---------- Data extract ----------

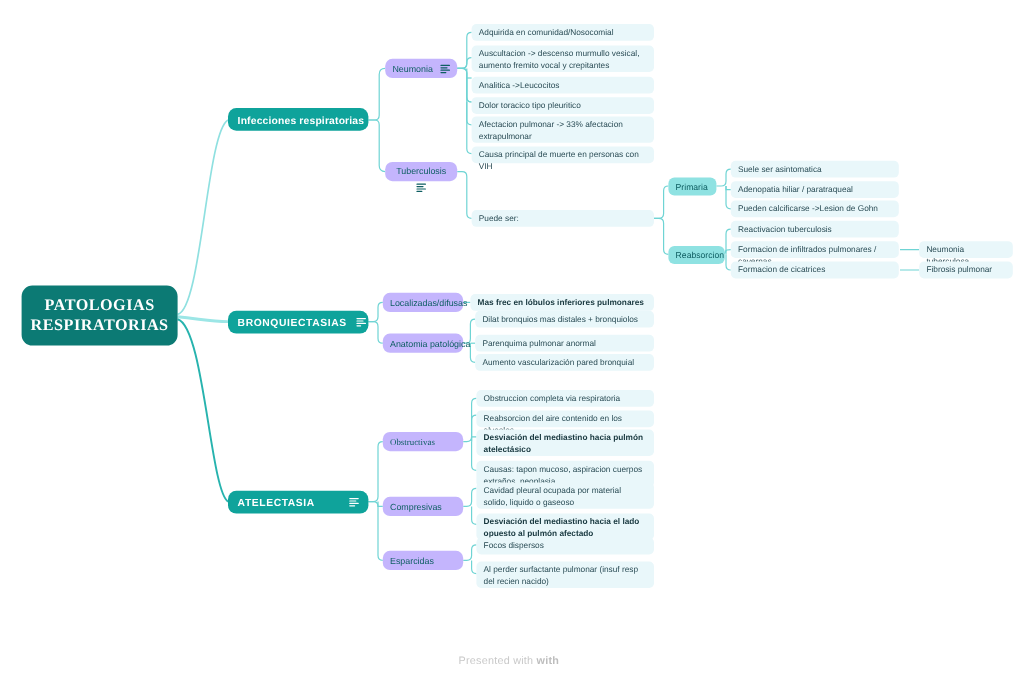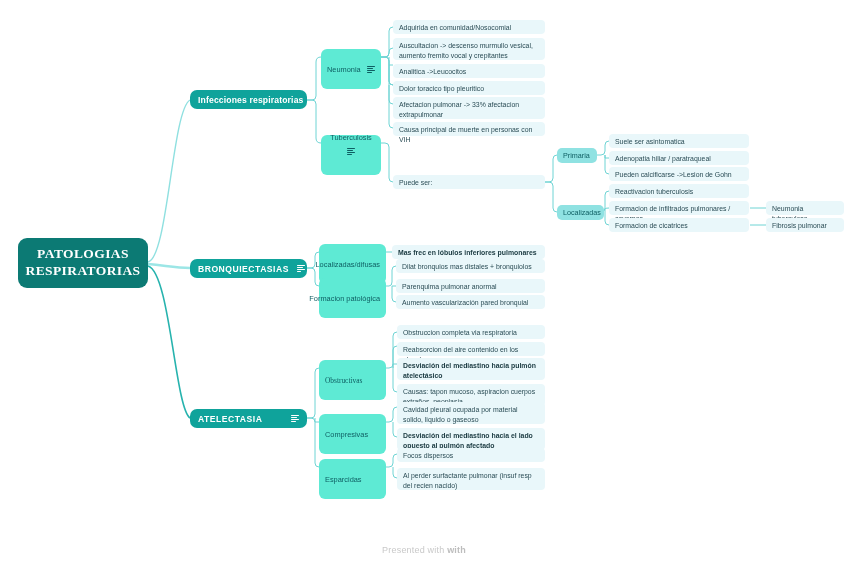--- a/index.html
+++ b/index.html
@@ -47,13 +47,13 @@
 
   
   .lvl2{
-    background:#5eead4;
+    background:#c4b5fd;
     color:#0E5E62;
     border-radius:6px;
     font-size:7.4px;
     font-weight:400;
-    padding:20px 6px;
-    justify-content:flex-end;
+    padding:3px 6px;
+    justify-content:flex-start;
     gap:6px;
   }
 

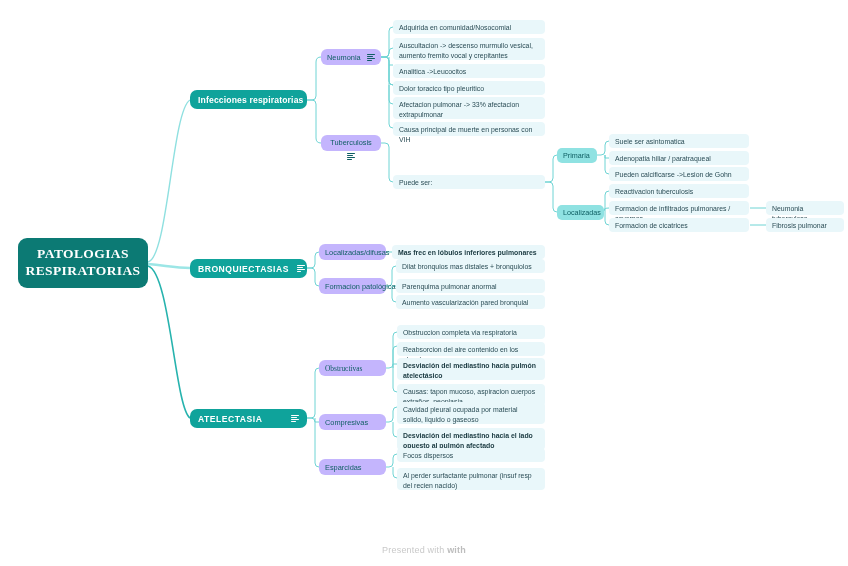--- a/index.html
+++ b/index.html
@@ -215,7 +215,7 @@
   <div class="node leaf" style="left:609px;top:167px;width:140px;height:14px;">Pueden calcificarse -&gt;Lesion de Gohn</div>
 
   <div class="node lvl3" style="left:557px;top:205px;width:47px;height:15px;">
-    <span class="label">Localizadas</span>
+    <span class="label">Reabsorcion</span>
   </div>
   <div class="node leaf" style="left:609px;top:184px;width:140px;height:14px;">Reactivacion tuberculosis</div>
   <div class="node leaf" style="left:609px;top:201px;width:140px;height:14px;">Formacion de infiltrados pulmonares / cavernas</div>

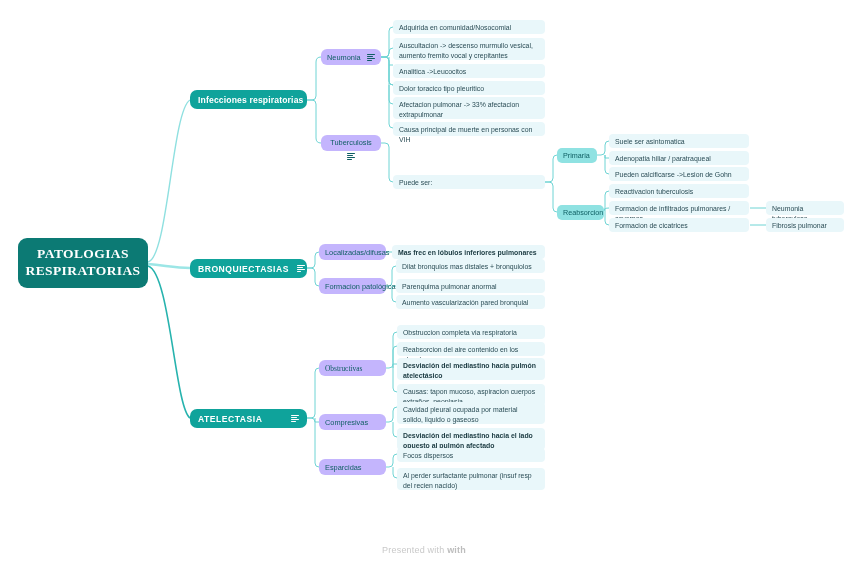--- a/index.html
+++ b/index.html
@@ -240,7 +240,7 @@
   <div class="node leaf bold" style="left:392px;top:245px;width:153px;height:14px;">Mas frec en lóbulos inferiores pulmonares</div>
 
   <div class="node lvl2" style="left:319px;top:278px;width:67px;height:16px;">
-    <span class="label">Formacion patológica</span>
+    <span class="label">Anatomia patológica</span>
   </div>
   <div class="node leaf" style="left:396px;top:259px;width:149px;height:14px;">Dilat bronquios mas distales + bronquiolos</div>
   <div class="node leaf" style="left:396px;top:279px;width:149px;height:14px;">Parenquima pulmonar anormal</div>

----------
---------- Data extract ----------

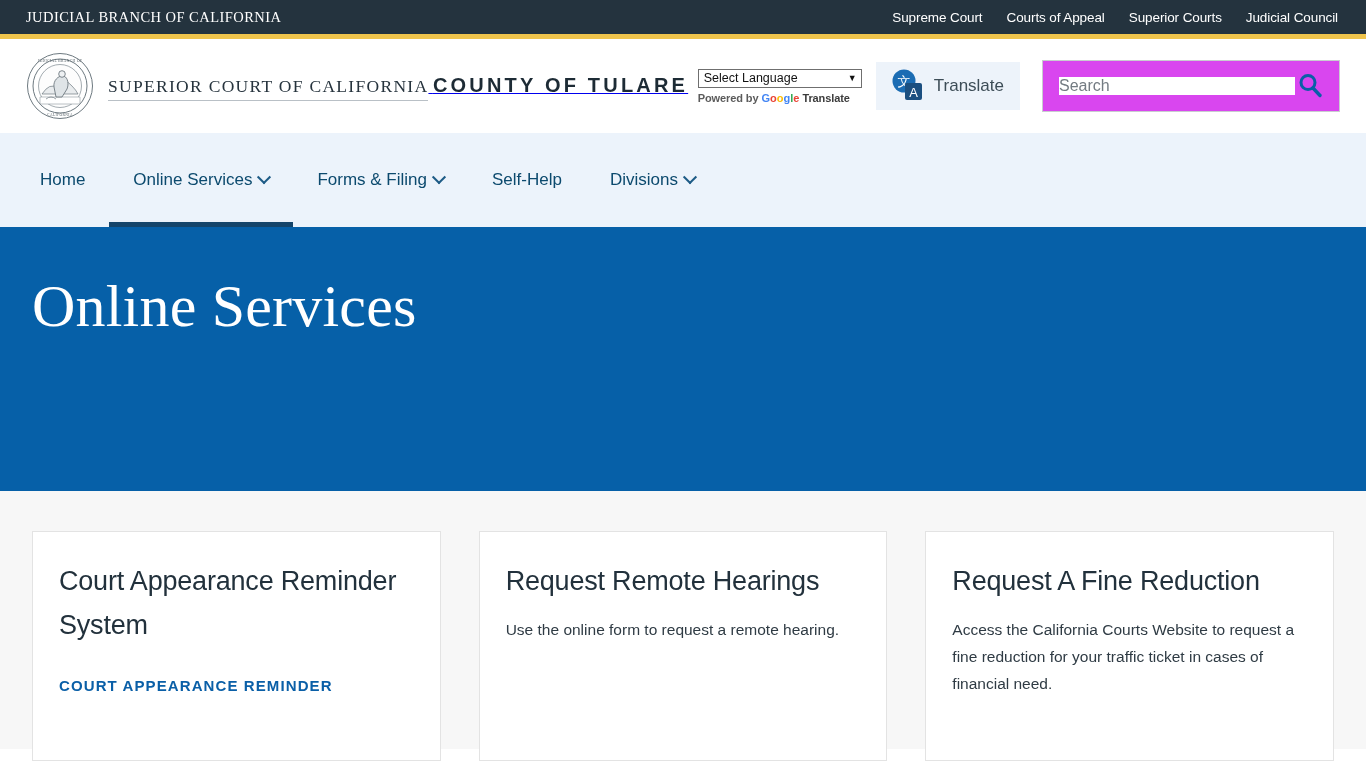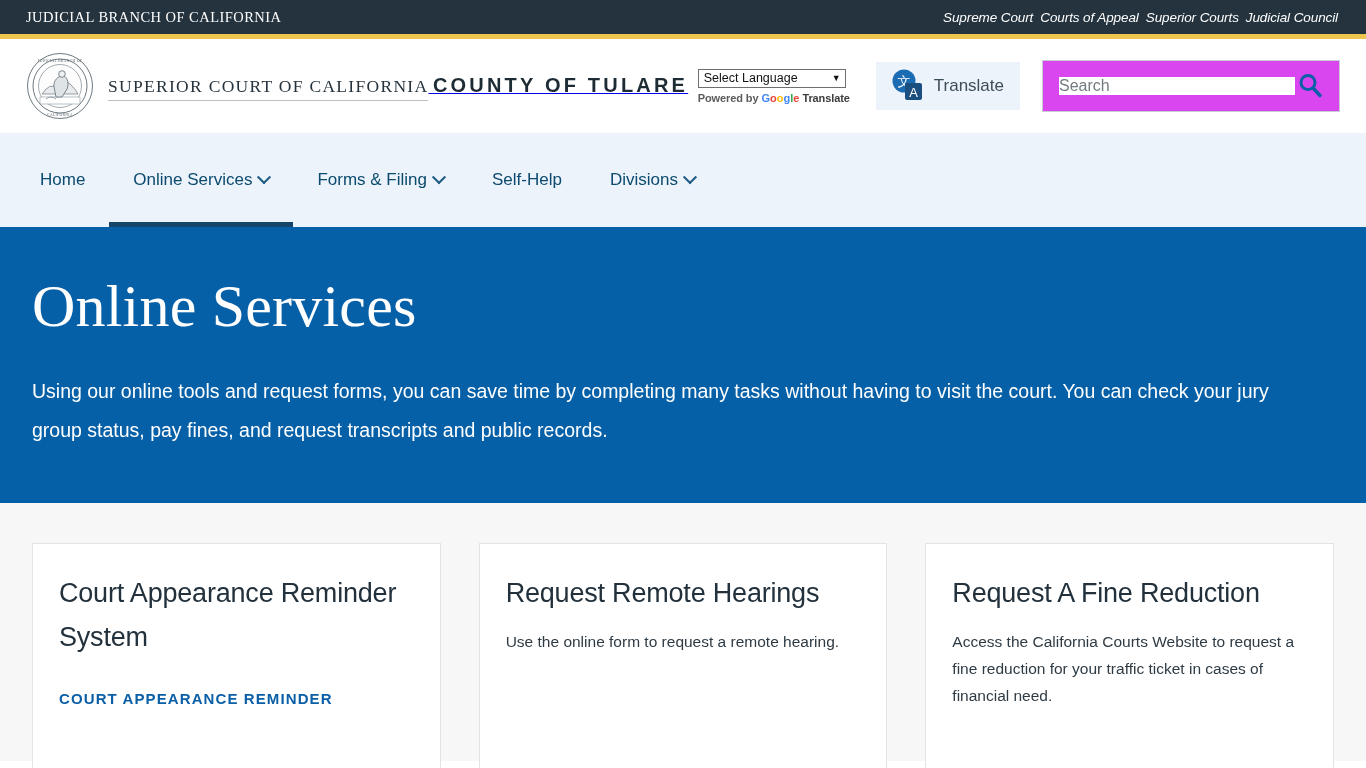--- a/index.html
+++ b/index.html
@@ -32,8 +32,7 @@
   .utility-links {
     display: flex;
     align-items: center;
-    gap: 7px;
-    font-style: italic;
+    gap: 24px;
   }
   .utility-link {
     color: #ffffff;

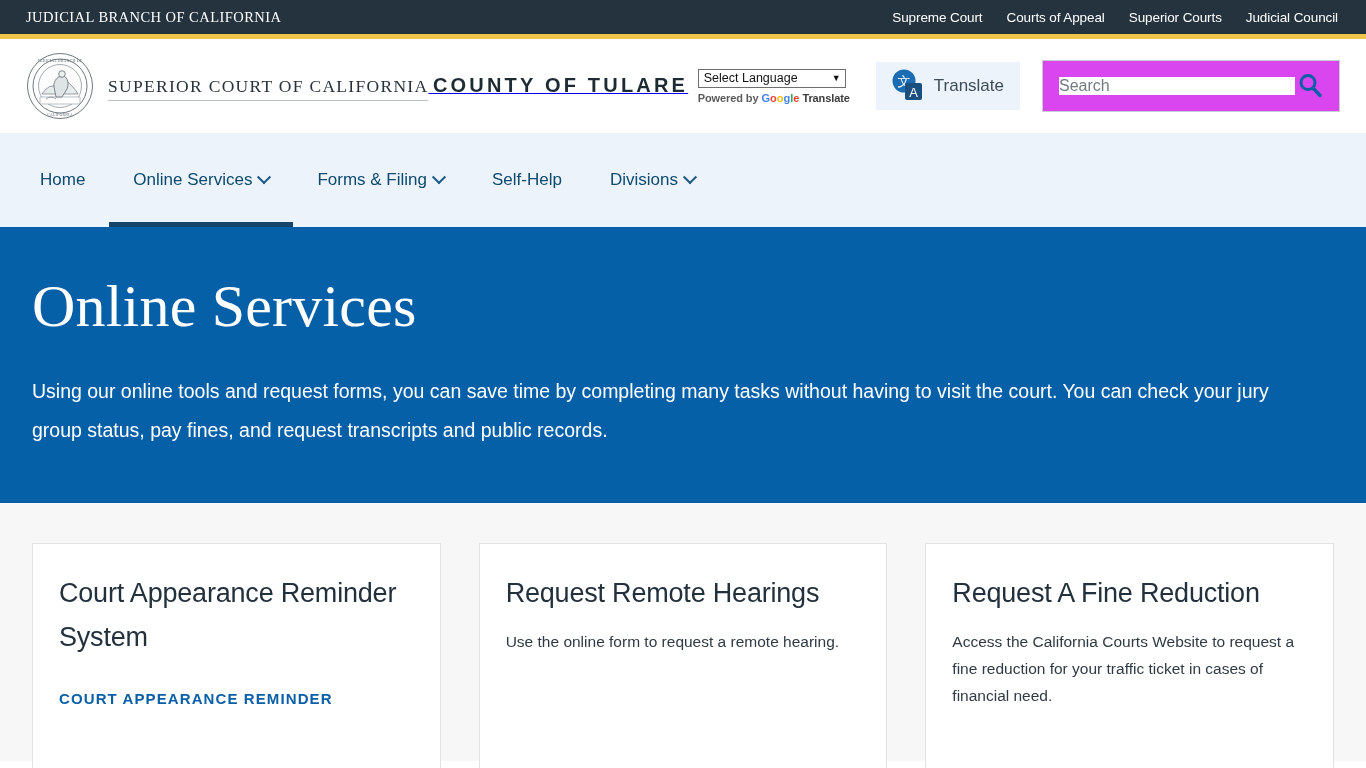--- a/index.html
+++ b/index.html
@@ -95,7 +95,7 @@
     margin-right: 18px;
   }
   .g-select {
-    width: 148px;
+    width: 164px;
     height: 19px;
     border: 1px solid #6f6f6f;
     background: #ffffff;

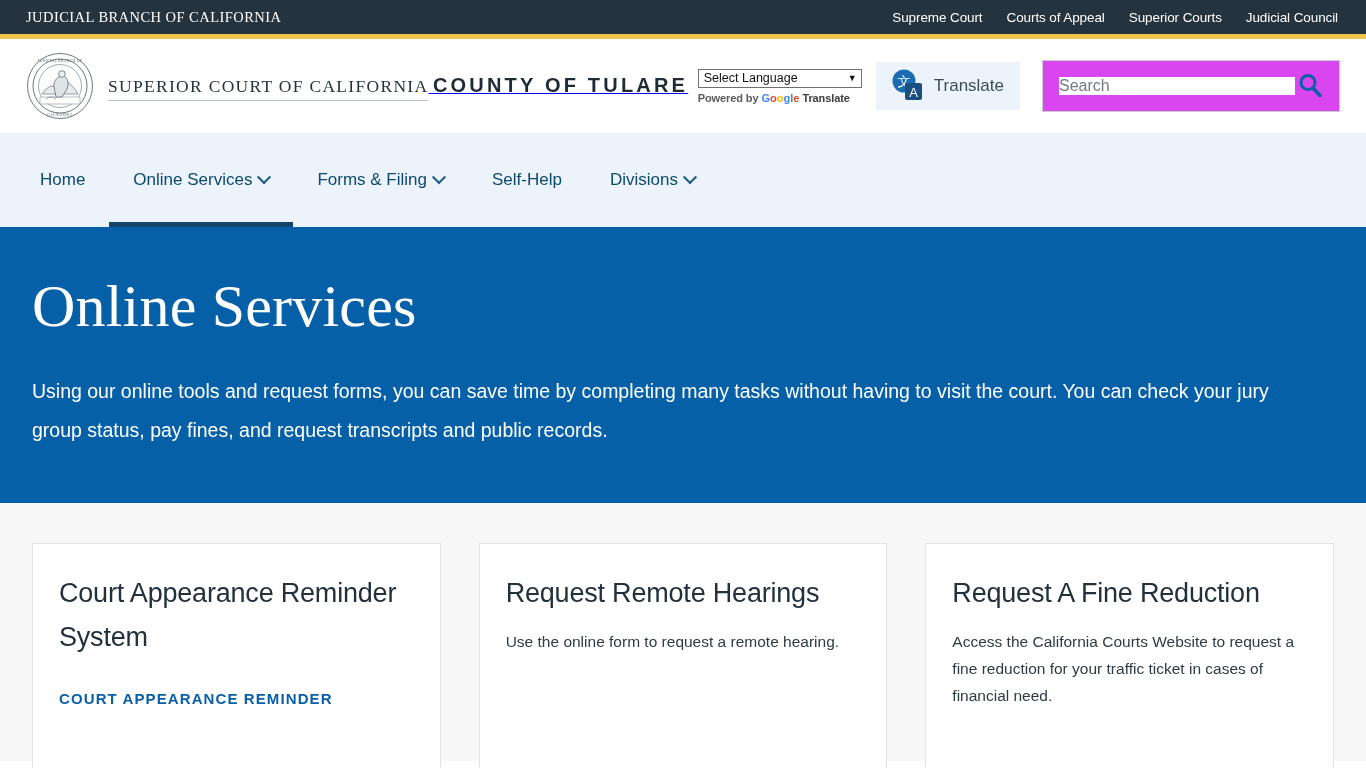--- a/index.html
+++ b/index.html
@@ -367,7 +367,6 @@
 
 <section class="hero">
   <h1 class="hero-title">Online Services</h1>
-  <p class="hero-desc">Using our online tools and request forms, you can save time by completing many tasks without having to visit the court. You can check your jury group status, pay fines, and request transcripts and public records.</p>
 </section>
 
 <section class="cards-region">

----------

Looking at the data above, show all lines where the word "font" occurs.

     font-size:7.4px;
     font-weight:400;
-    font-style: italic;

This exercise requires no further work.